# F1 statistics & simulation

## Introduction
Jupyter notebook created by David Chevrier, Diggers  
Built on ATOTI, ActivePivot Python API library, Community version  
http://diggers-consulting.com  
contact@diggers-consulting.com  
April 2020

Tutorial project with ATOTI, analyzing historical Formula1 data to understand the impact of different scoring systems in F1 history on championship results

git-hub
https://github.com/dch-diggers/F1-data-analysis-with-ATOTI

## Dataset
Data from https://ergast.com/mrd/db/#csv or https://www.kaggle.com/draeg82/exploration-of-f1-dataset/data  
F1 data from 1950 to 2019


## Prerequisites
### Installation
ATOTI library installed in your jupyter lab environment  
Check the official installation page https://docs.atoti.io/0.3.1/installation.html

### Changes in data files
In files drivers.csv, rename column 'url' to 'driver_url'

## 1. Initialization & creation of the activepivot session

In [None]:
import atoti as tt
import numpy as np
import pandas as pd

session = tt.create_session()

## 2. Creation of Stores

In [None]:
# types definition to correctly import data in stores
resultsTypes = {
    "points": tt.types.DOUBLE,
}

In [None]:
sDrivers = session.read_csv("./f1db_csv/drivers.csv", keys=["driverId"], store_name="F1 drivers")

In [None]:
#sRaces = session.read_csv("./races.csv", keys=['raceId','circuitId','year'], store_name="F1 races")
sRaces = session.read_csv("./f1db_csv/races.csv", keys=['raceId'], store_name="F1 races")

In [None]:
#sResults = session.read_csv("./results.csv", keys=['resultId','raceId','driverId'], store_name="F1 results", types=resultsTypes)
sResults = session.read_csv("./f1db_csv/results.csv", keys=['resultId'], store_name="F1 results", types=resultsTypes)

In [None]:
sDriverStandings = session.read_csv("./f1db_csv/driver_standings.csv", keys=["driverStandingsId"], store_name="F1 driver standings")

In [None]:
print('Number of results: ',sResults.shape,'\nNumber of driver_standings: ',sDriverStandings.shape)

In [None]:
sResults.join(sDrivers,mapping={"driverId":"driverId"})
sResults.join(sRaces, mapping={"raceId": "raceId"})
#sResults.head(joined_columns=True)

In [None]:
#sResults.head(joined_columns=True).columns

In [None]:
# joins between stores
sDriverStandings.join(sDrivers,mapping={"driverId":"driverId"})
sDriverStandings.join(sRaces, mapping={"raceId": "raceId"})

In [None]:
#load_all_data necessary otherwise stores are loaded with 10000 lines max
session.load_all_data()

In [None]:
print('Number of results: ',sResults.shape,'\nNumber of driver_standings: ',sDriverStandings.shape)

## 3. Cube

### Cube for Race results

In [None]:
f1cube= session.create_cube(sResults,"F1Cube")

In [None]:
l = f1cube.levels
m = f1cube.measures
h = f1cube.hierarchies

In [None]:
session.url

### Cube for Driver standings

In [None]:
f1stdcube= session.create_cube(sDriverStandings,"F1StdCube")
ls = f1stdcube.levels
ms = f1stdcube.measures
hs = f1stdcube.hierarchies

## 4. First data visualization

### dataviz1
A simple data visualization showing a table with the total number of races by driver, sorted by descending 'count' field

In [None]:
f1cube.visualize('Total number of races by driver')

In [None]:
f1cube.visualize('Total number of points by driver / treemap')
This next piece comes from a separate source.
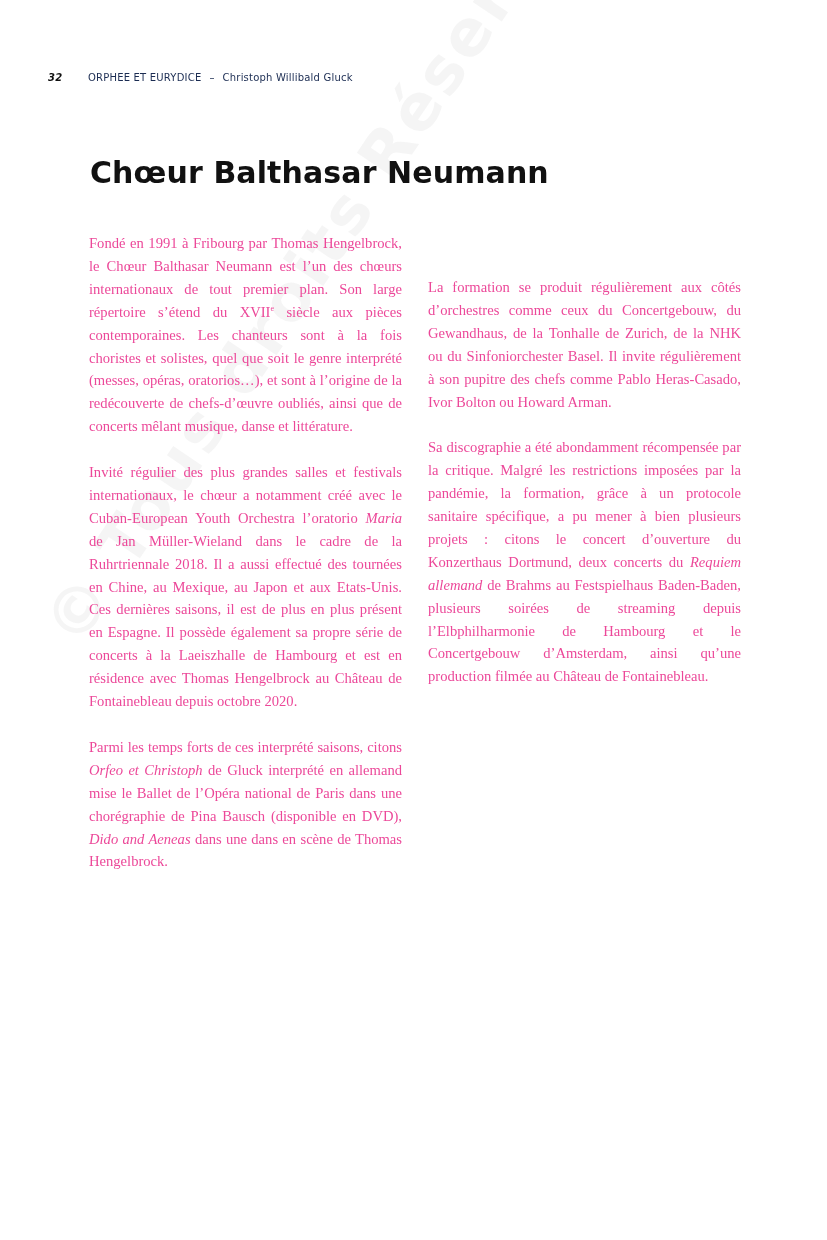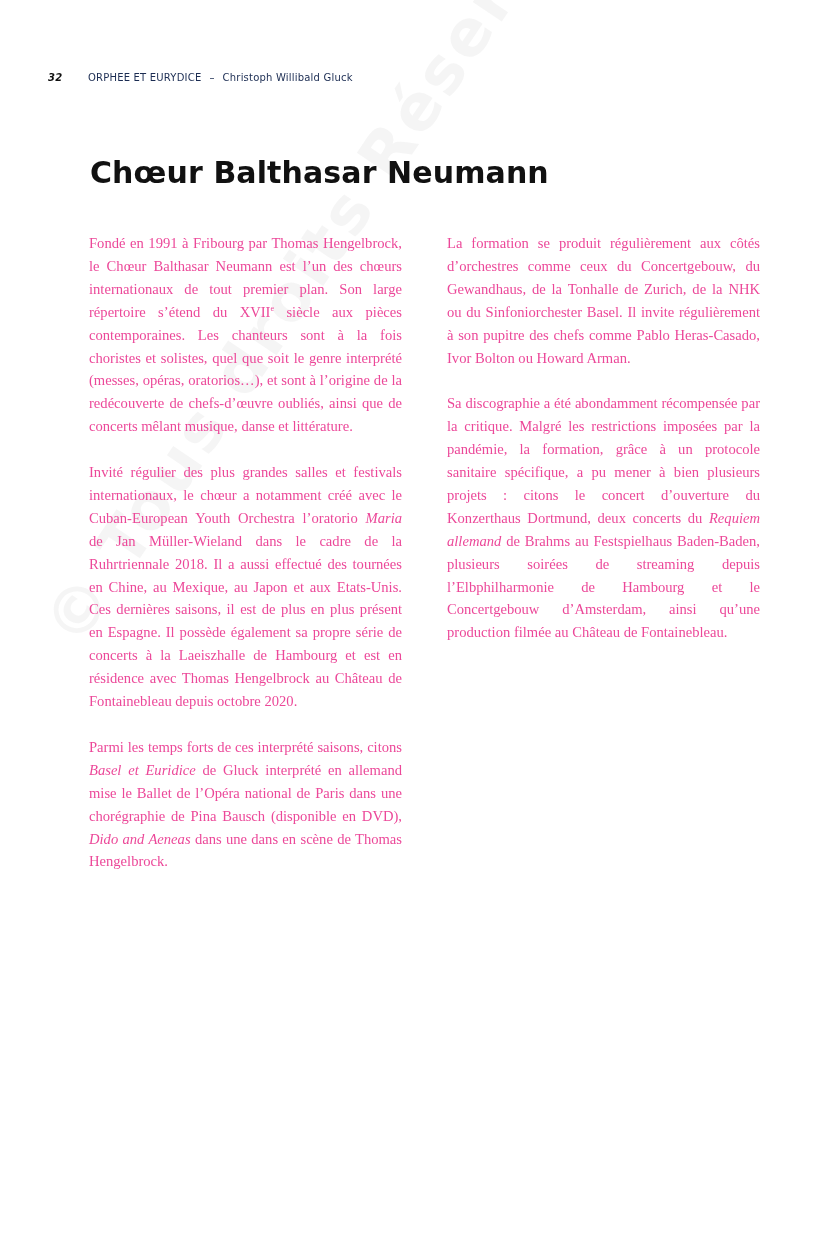"La formation se produit régulièrement" .column.right { left: 447px -> 428px; margin-top: none -> 44px }
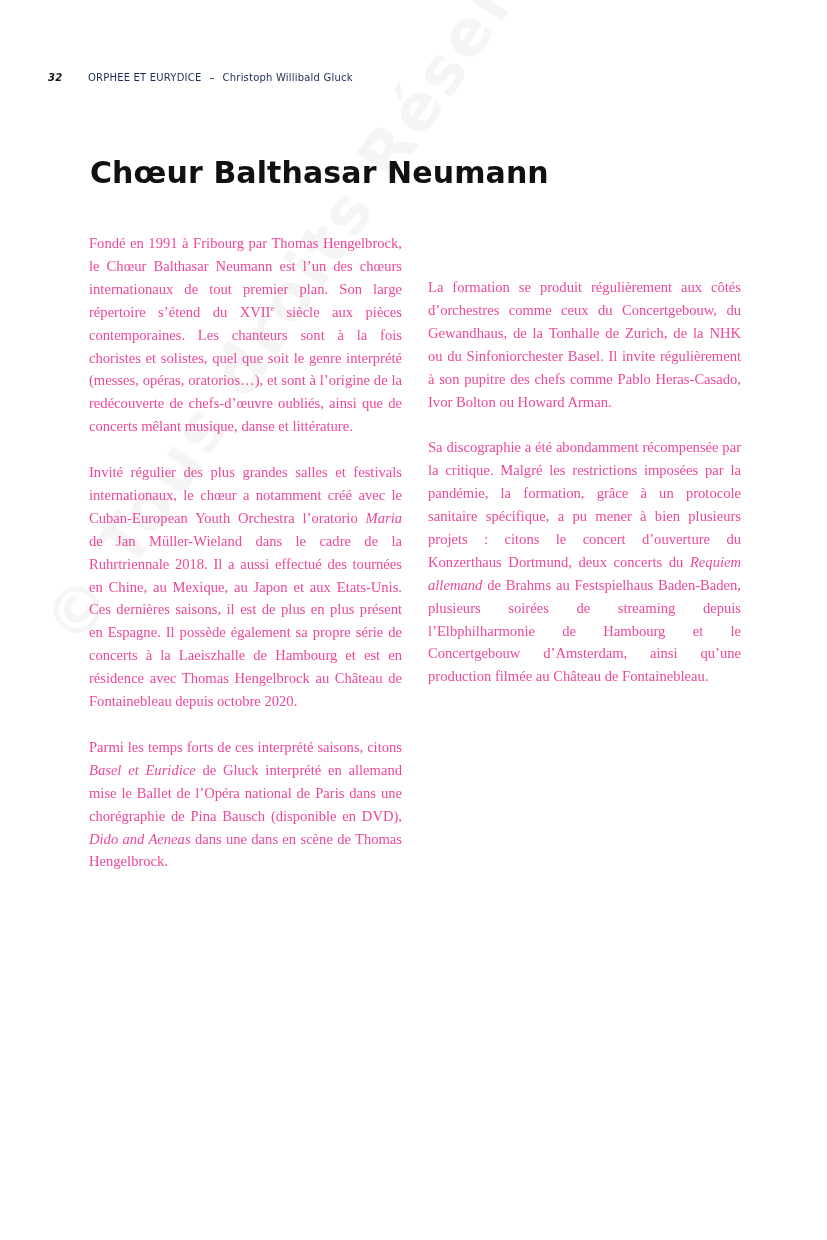"Basel et Euridice" em { text: Basel et Euridice -> Orfeo et Christoph }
## 5 Measures and first queries

In [None]:
# Definition of the measure aggregating the number of points on 2 particular levels: races and drivers
m['Total Points']=tt.agg.sum(m['points.SUM'],scope=tt.scope.origin("driverId","raceId"))

### query1
A simple query that returns a dataframe with the total number of points aggregated by driver forname,surname

In [None]:
dfq1=f1cube.query(m['Total Points'],levels=[l["forename"],l["surname"]])
dfq1

### query2
A similar query with the addition of the condition parameters, used as a filter on levels (not possible as of today on the measure)

In [None]:
dfq2=f1cube.query(m['Total Points'],levels=[l["forename"],l["surname"]],condition=l["surname"]=="Prost")
dfq2
# check data here: https://www.statsf1.com/en/alain-prost.aspx

### query3
Another query returning a datafram aggregating the Total points mesaure by driver and by year

In [None]:
#dfq3 = f1cube.query(m['Total Points'],levels=[l["driverRef"],l["driverForename"],l["driverSurname"],l["year"]])
dfq3 = f1cube.query(m['Total Points'],levels=[l["driverRef"],l["year"]])
dfq3

In [None]:
# You can then manipulate your dataframe like any other pandas dataframe, applying filtrer for example
#type(dfq3)
#dfq3.keys
dfq3[dfq3['Total Points']>0]

In [None]:
# in this case the resulting dataframe is multiindexed
dfq3.loc["alesi"].loc[1990]['Total Points']

### dataviz2
Data visualization of the top-5 drivers with the highest total of points in their whole career

In [None]:
f1cube.visualize('TOP-5 drivers with highest total points in career')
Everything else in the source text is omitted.